The priest shook his head, and remained silent. At length, affected by the agony with which she urged her inquiry, he reluctantly said she might guess the effect which the death of their son, and the imprisonment of their daughter in the Inquisition, must have on parents, who were no less eminent for their zeal for the Catholic faith, than for their parental affection.
“Are they alive?” said Isidora.
“Spare yourself the pain of further inquiries, daughter,” said the priest, “and be assured, that if the answer was such as could give you comfort, it would not be withheld.”
At this moment a bell was heard to sound in a distant part of the structure. “That bell,” said the priest, “announces that the hour of your examination approaches—farewell, and may the saints be with you.”
“Stay, father—stay one moment—but one moment!” cried Isidora, rushing franticly between him and the door. Fra Jose paused. Isidora sunk before him, and, hiding her face with her hands, exclaimed in a voice choked with agony, “Father, do you think—that I am—lost forever?”

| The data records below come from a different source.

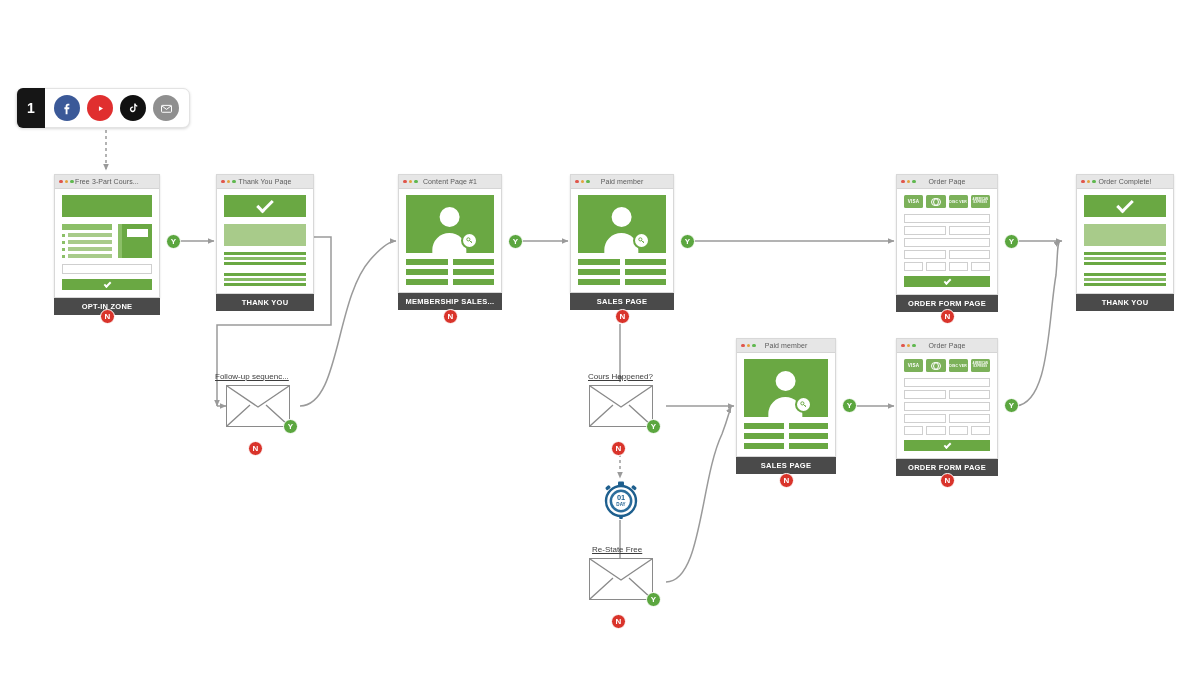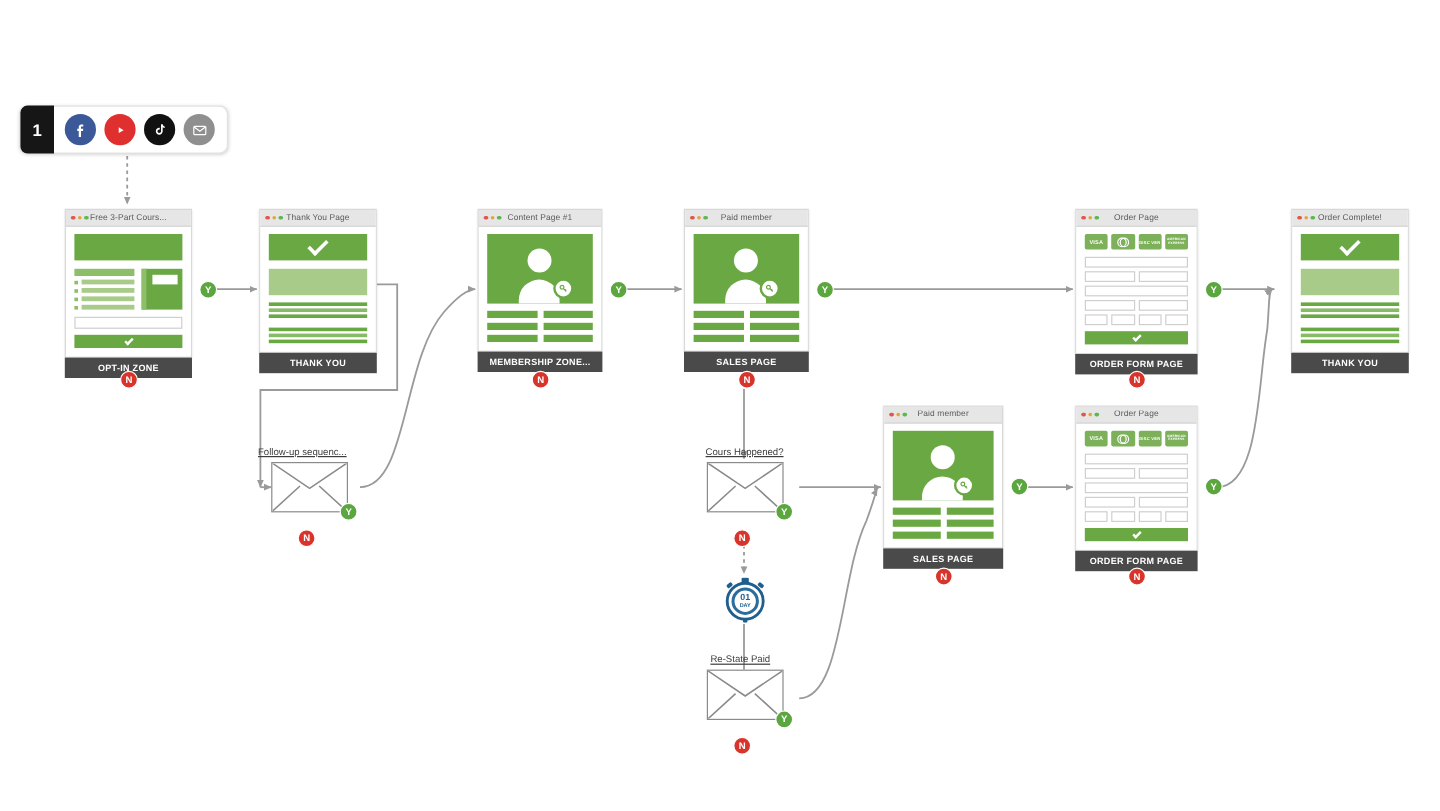--- a/index.html
+++ b/index.html
@@ -341,7 +341,7 @@
         </div>
       </div>
     </div>
-    <div class="nlabel">MEMBERSHIP ZONE...</div>
+    <div class="nlabel">MEMBERSHIP SALES...</div>
     <div class="badge badge-y" style="left:110px; top:60px;">Y</div>
     <div class="badge badge-n" style="left:45px; top:135px;">N</div>
   </div>

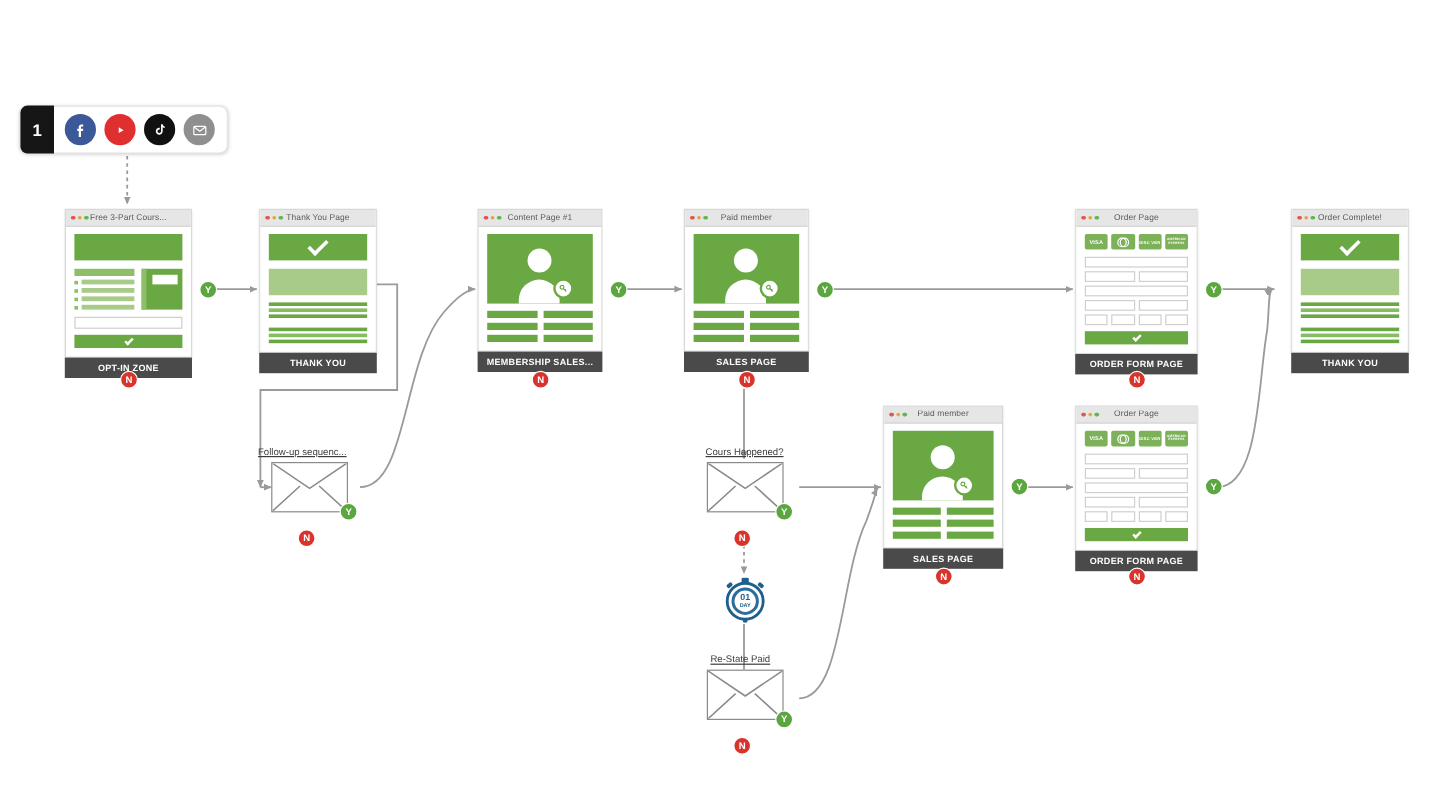--- a/index.html
+++ b/index.html
@@ -600,7 +600,7 @@
   </div>
 
   <div class="node" style="left:589px; top:545px;">
-    <div class="email-cap" style="left:3px; top:0;">Re-State Paid</div>
+    <div class="email-cap" style="left:3px; top:0;">Re-State Free</div>
     <div class="envelope" style="margin-top:13px;">
       <svg class="env-svg" width="62" height="40" viewBox="0 0 62 40">
         <path d="M0,0 L31,21 L62,0 M0,40 L23,19 M62,40 L39,19" fill="none" stroke="#8a8a8a" stroke-width="1.3"></path>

“Daughter,” said the priest in heavy accents, and in a troubled and doubting spirit, “Daughter—I have given you what comfort I could—press for no more, lest what I have given (with many struggles of conscience) may be withdrawn. Perhaps you are in a state on which I can form no judgment, and pronounce no sentence. May God be merciful to you, and may the holy tribunal judge you in its mercy also.”
“Yet stay, father—stay one moment—only one moment—only one question more.” As she spoke, she caught her pale and innocent companion from the pallet where it slept, and held it up to the priest. “Father, tell me, can this be the child of a demon?—can it be, this creature that smiles on me—that smiles on you, while you are mustering curses against it?—Oh, holy drops have sprinkled it from your own hand!—Father, you have spoke holy words over it. Father, let them tear me with their pincers, let them roast me on their flames, but will not my child escape—my innocent child, that smiles on you?—Holy father, dear father, look back on my child.” And she crawled after him on her knees, holding up the miserable infant in her arms, whose weak cry and wasted frame, pleaded against the dungeon-life to which its infancy had been doomed.